## Problem details
Return, word for word, only the lines from the one containing "order number: W5498556 -> W5498551" through the last line of the entries.

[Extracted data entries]
━━━━

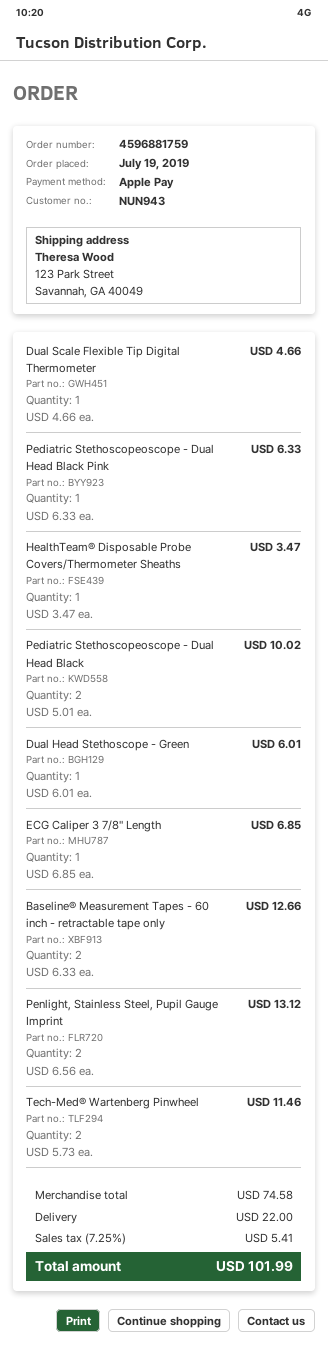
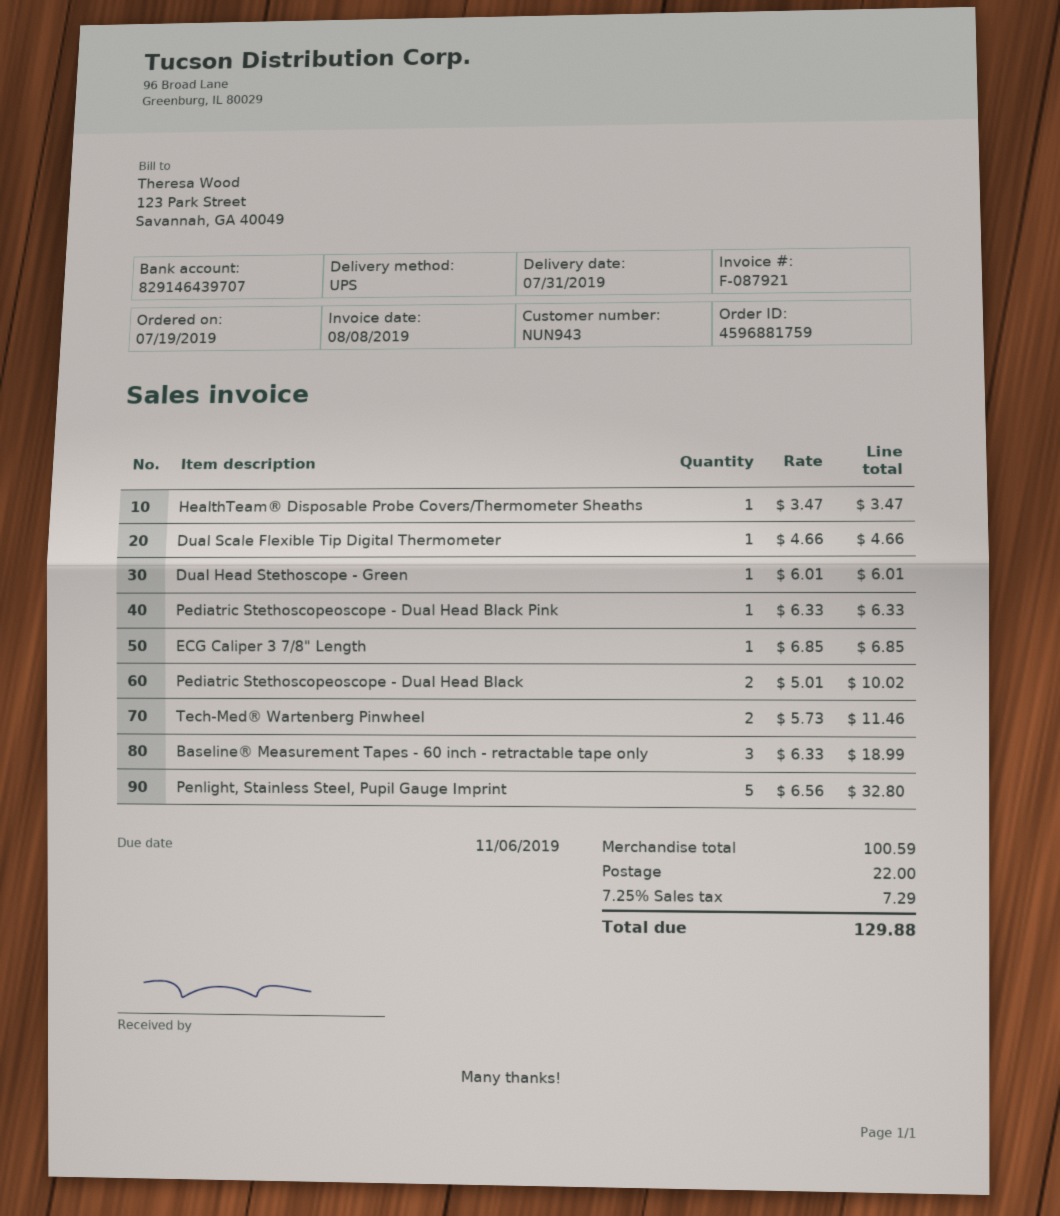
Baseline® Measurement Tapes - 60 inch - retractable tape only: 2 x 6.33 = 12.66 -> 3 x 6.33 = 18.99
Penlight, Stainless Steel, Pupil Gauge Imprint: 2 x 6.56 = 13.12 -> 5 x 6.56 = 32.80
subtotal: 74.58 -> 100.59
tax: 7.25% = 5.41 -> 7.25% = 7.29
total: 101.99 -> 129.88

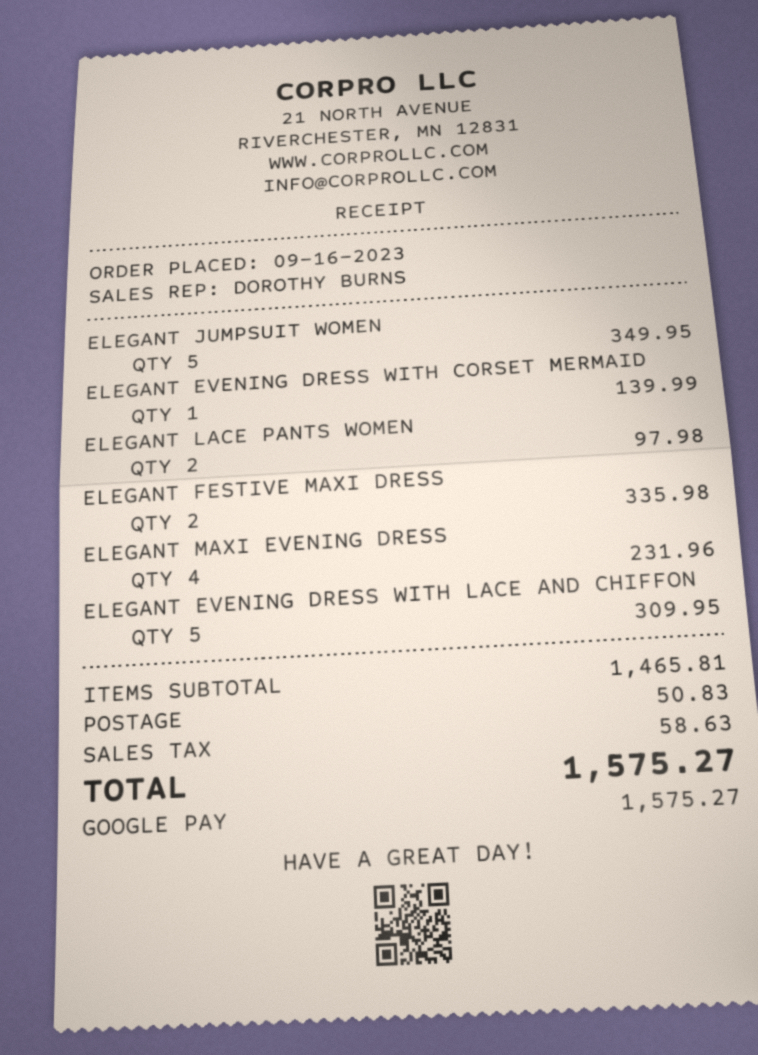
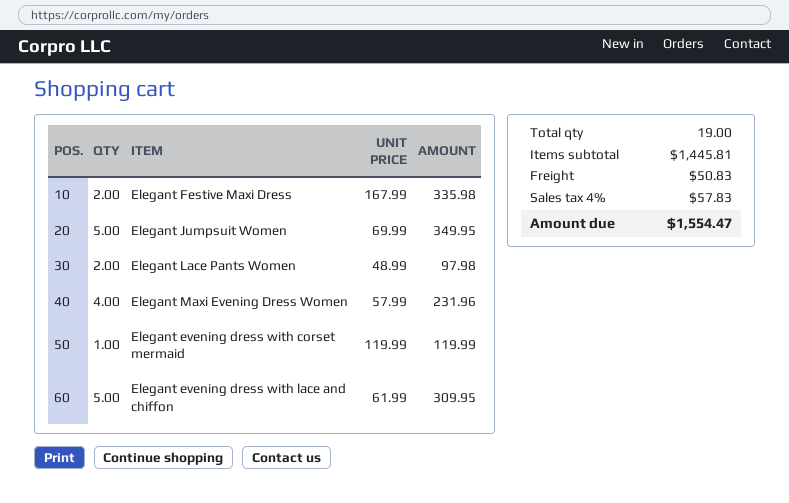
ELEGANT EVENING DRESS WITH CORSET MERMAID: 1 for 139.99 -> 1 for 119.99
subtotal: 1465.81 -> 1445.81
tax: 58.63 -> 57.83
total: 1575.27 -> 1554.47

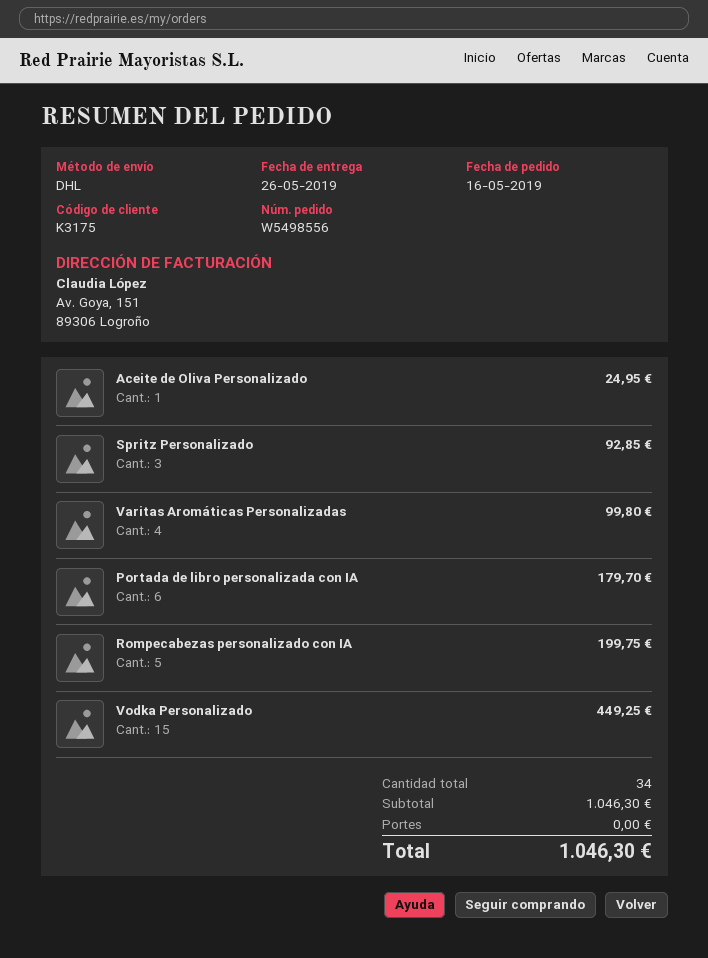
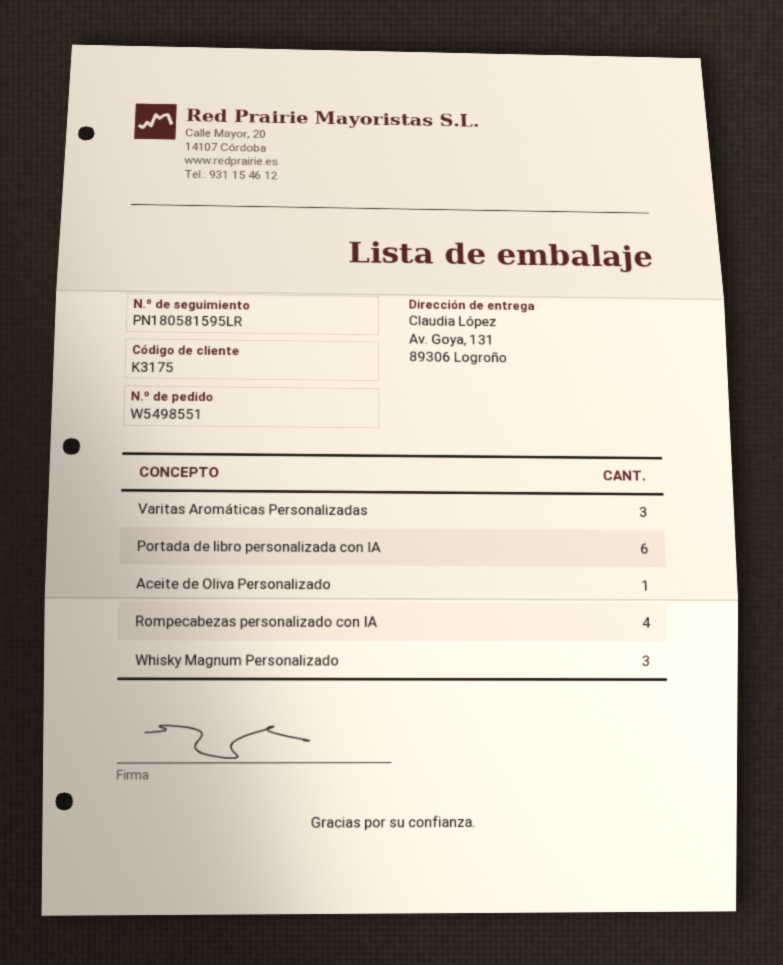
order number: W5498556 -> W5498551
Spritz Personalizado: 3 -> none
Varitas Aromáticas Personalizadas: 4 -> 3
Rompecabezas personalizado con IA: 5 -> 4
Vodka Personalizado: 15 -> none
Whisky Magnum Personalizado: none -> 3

━━━━

## Response below
order number: W5498556 -> W5498551
Spritz Personalizado: 3 -> none
Varitas Aromáticas Personalizadas: 4 -> 3
Rompecabezas personalizado con IA: 5 -> 4
Vodka Personalizado: 15 -> none
Whisky Magnum Personalizado: none -> 3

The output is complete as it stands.